» **Supplied information**
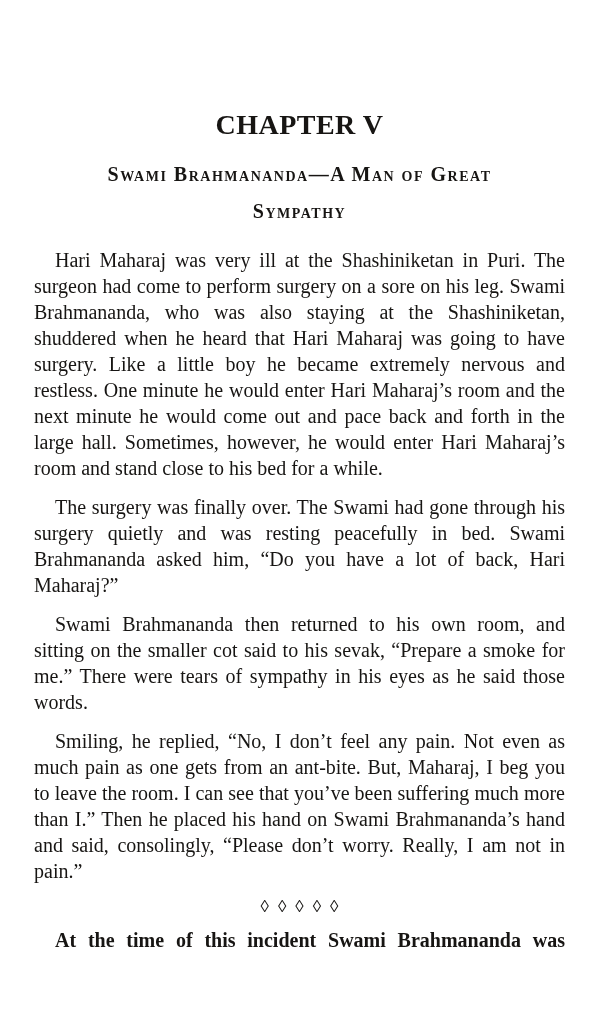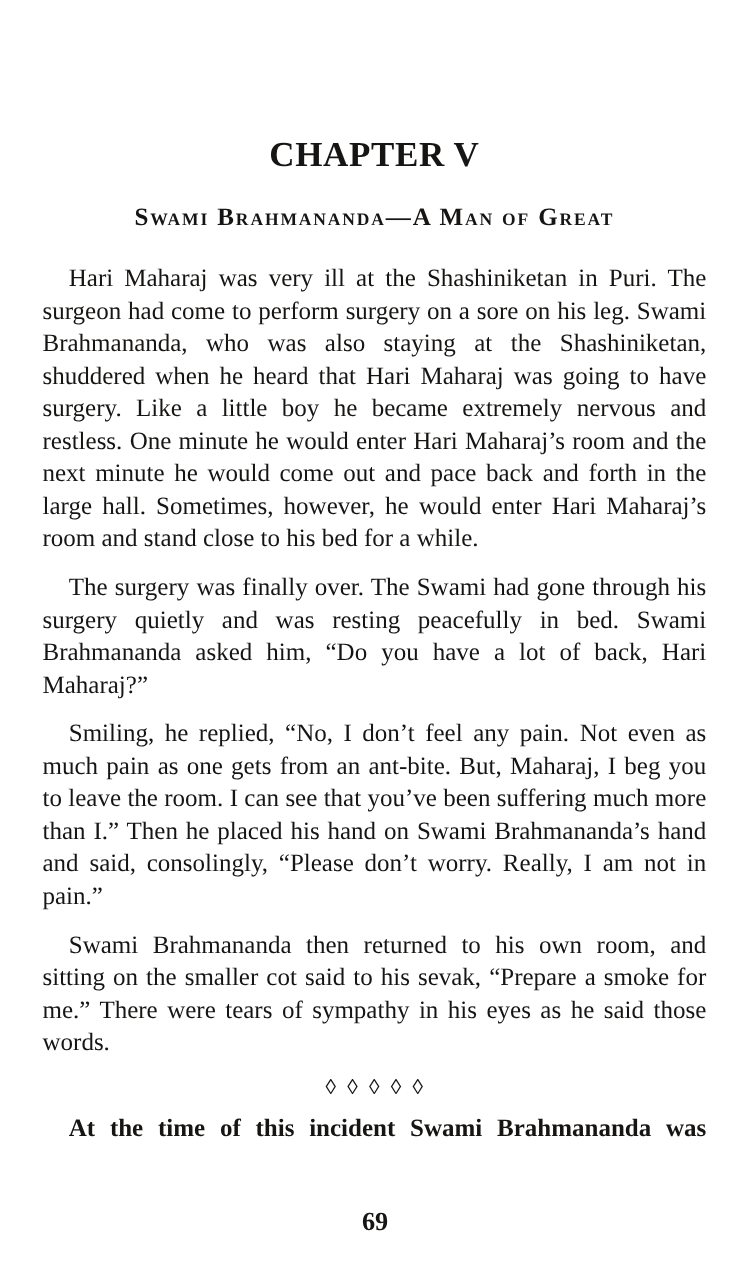"Sympathy" span.title-line { html: none -> <span>Sympathy</span> }
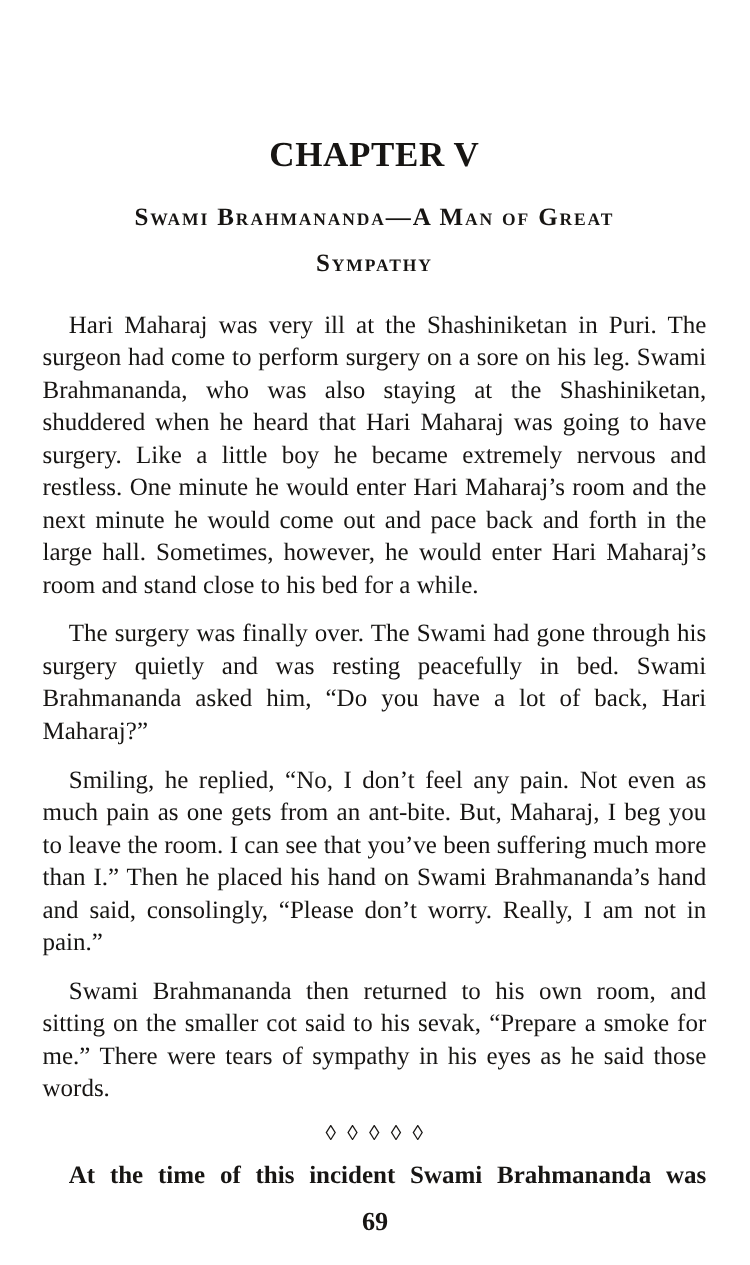"Smiling, he replied, “No, I" p.body-p { order: before "Swami Brahmananda then returned to" -> after "Swami Brahmananda then returned to" }
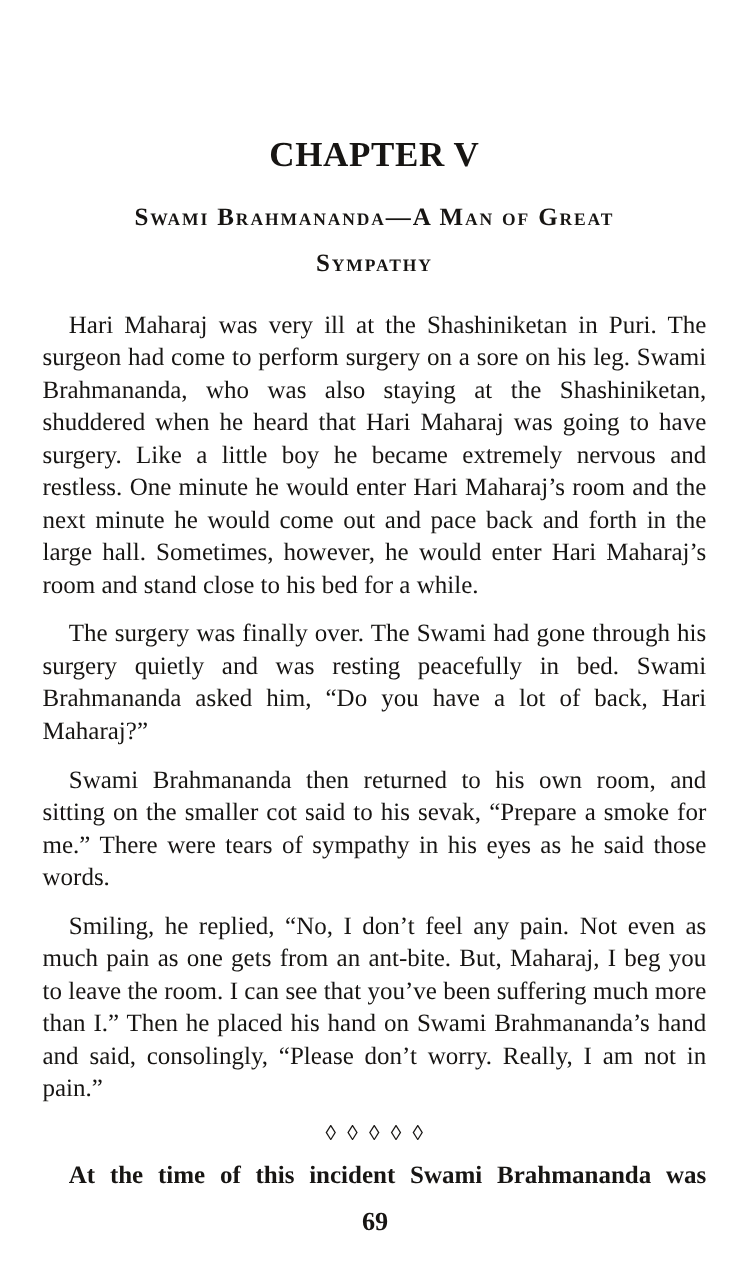"69" div.folio { html: <div>69</div> -> none }
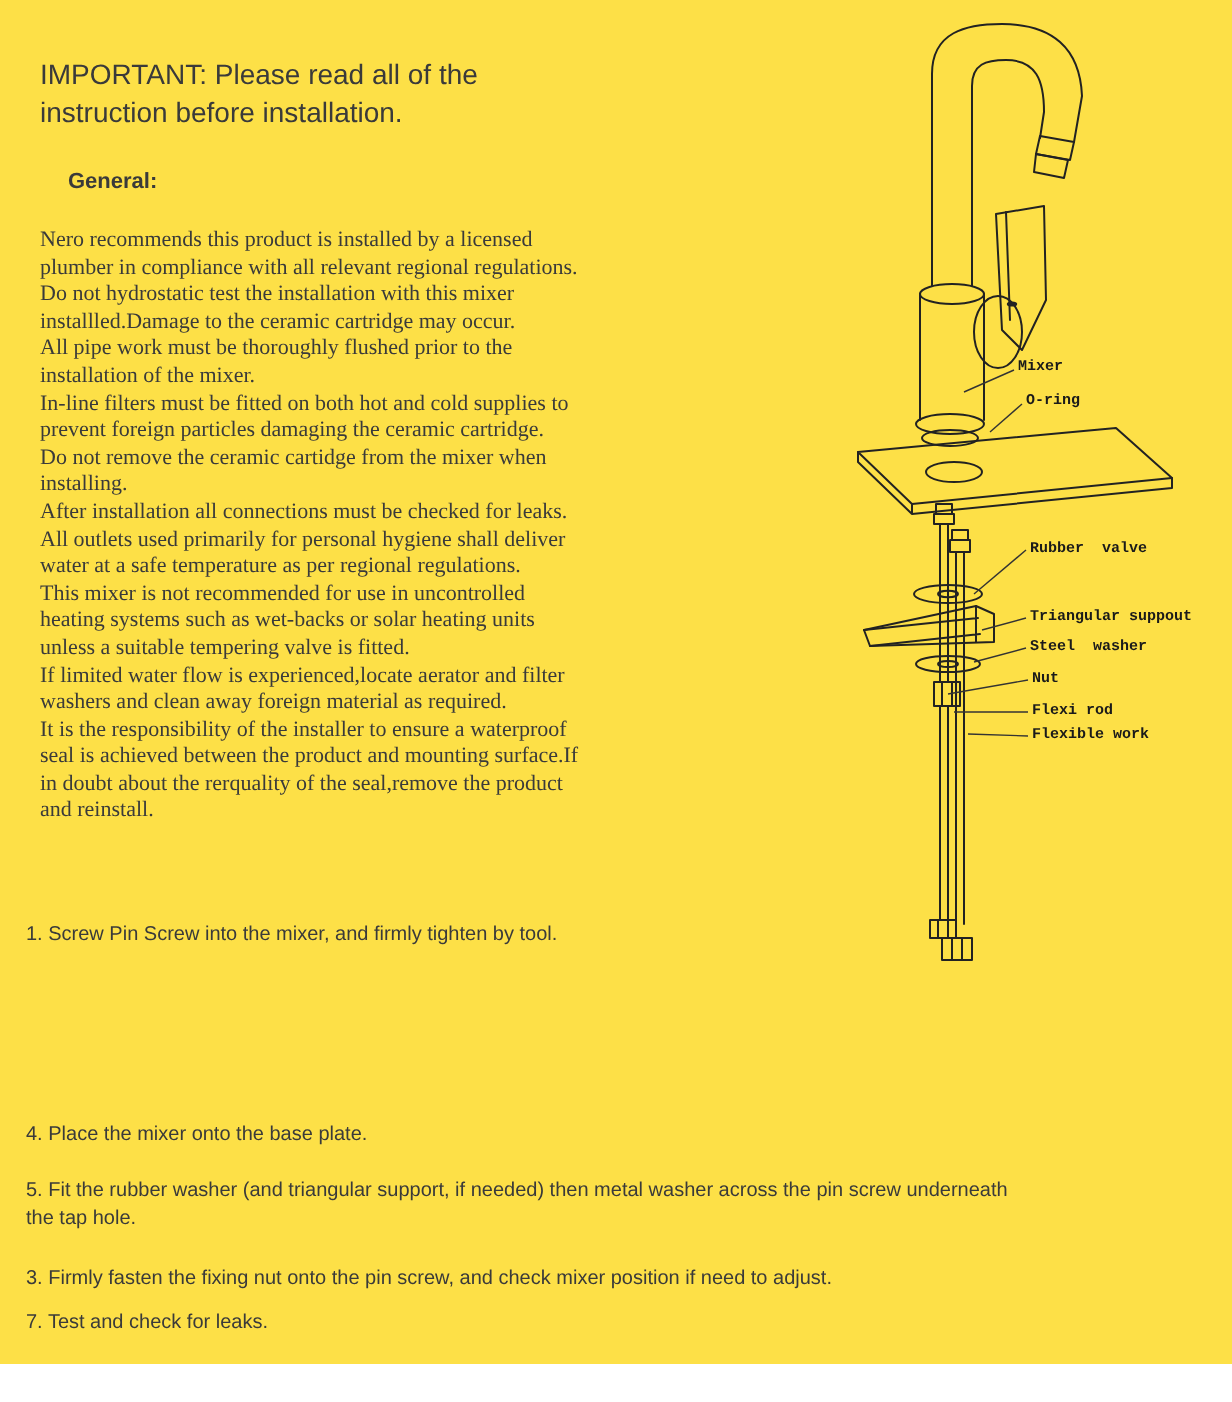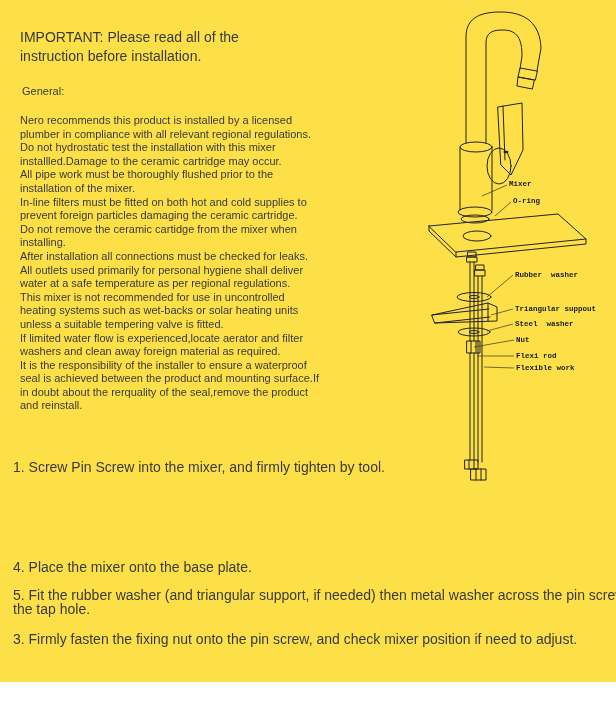"General:" .general-heading { font-weight: none -> bold; left: 22px -> 34px }
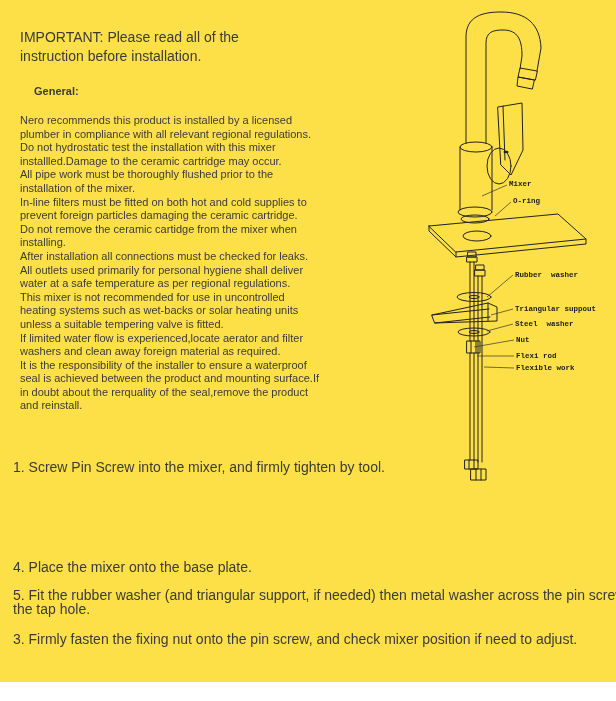"Nero recommends this product is" .general-text { font-family: none -> Liberation Serif, serif }
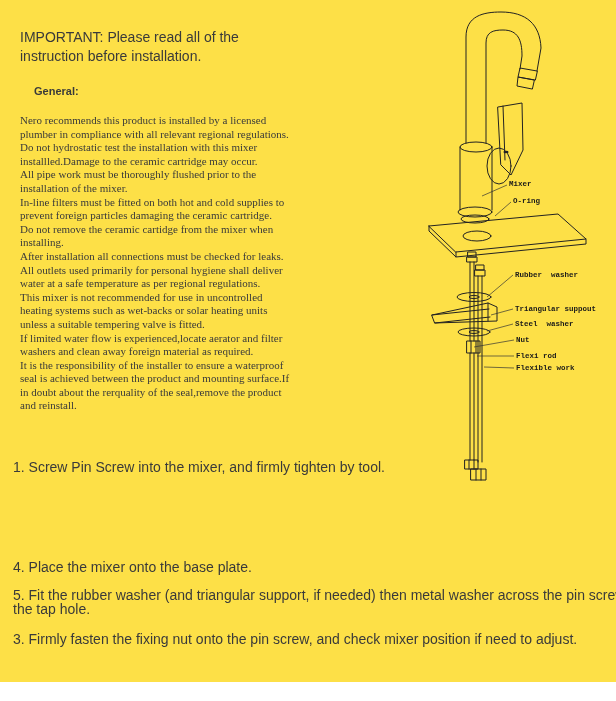"Rubber washer" span.dlabel { text: washer -> valve }
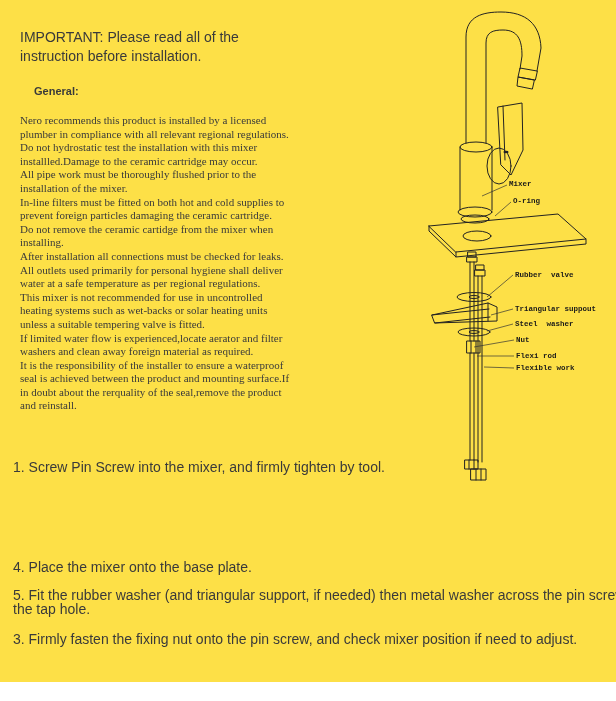"1. Screw Pin Screw into" .step { font-size: 14px -> 10px }
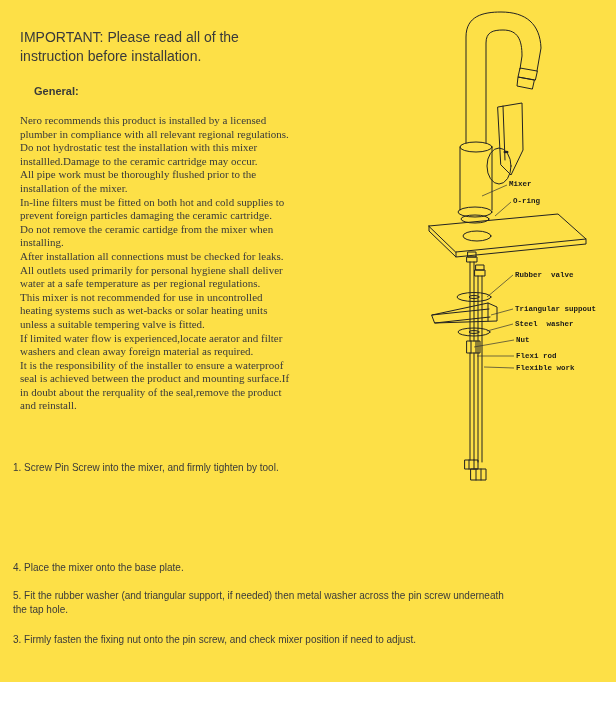"7. Test and check for" div.step { html: none -> <div>7. Test and check for leaks.</div> }
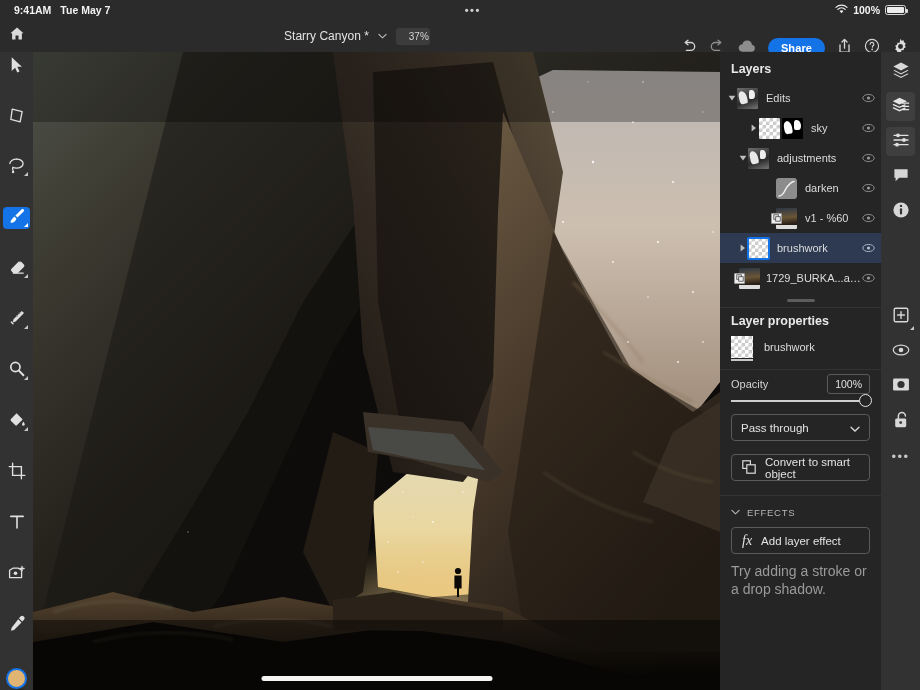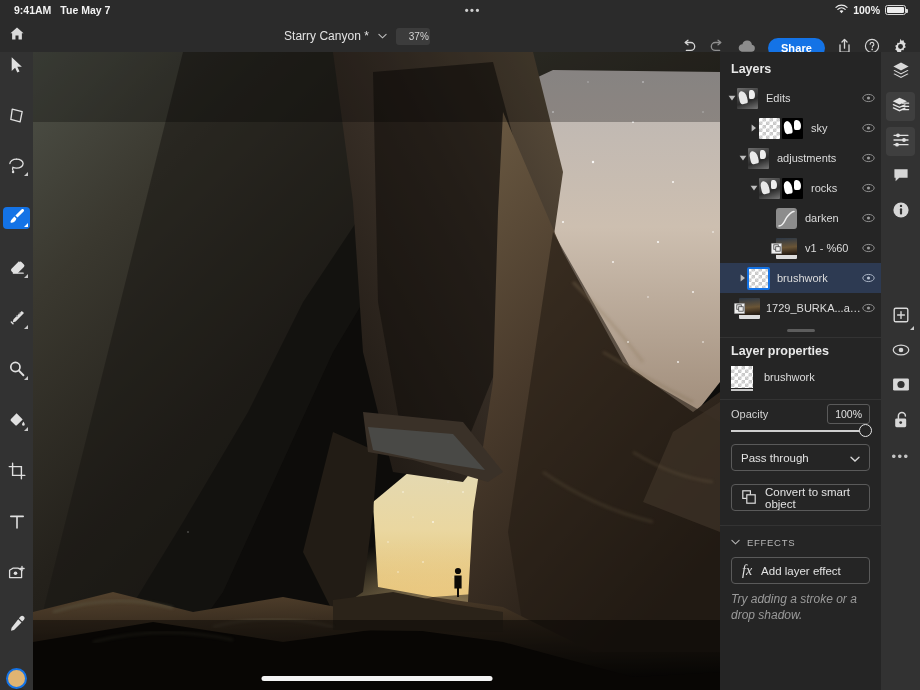"rocks" div.layer-row { html: <div> <span> <svg> <path></path> </svg> </span> <span> <span></span> <span></span> </span> <span>rocks</span> <span> <svg> <ellipse></ellipse> <circle></circle> </svg> </span> </div> -> none }
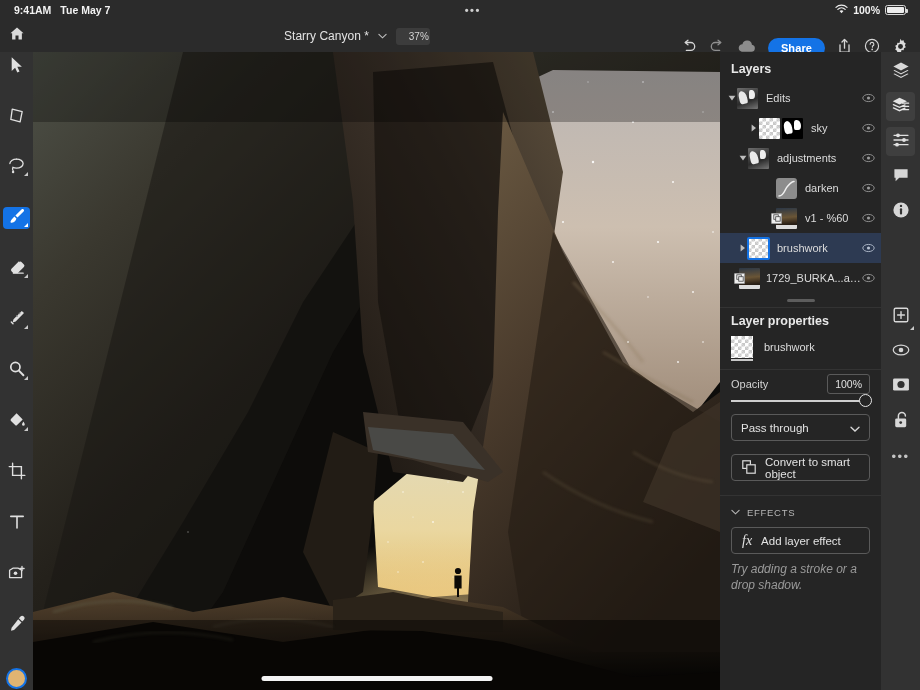"Try adding a stroke or" .hint { font-size: 12px -> 14px; font-style: italic -> none }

» **Your assignment**
Only the lines starting at the one with "recommends this product" and ending at the one with "none -> <div>7." should be printed, each exactly as it appears in the material above; the pictures are to be omitted.

» **Your response**
"Nero recommends this product is" .general-text { font-family: none -> Liberation Serif, serif }
"Rubber washer" span.dlabel { text: washer -> valve }
"1. Screw Pin Screw into" .step { font-size: 14px -> 10px }
"7. Test and check for" div.step { html: none -> <div>7. Test and check for leaks.</div> }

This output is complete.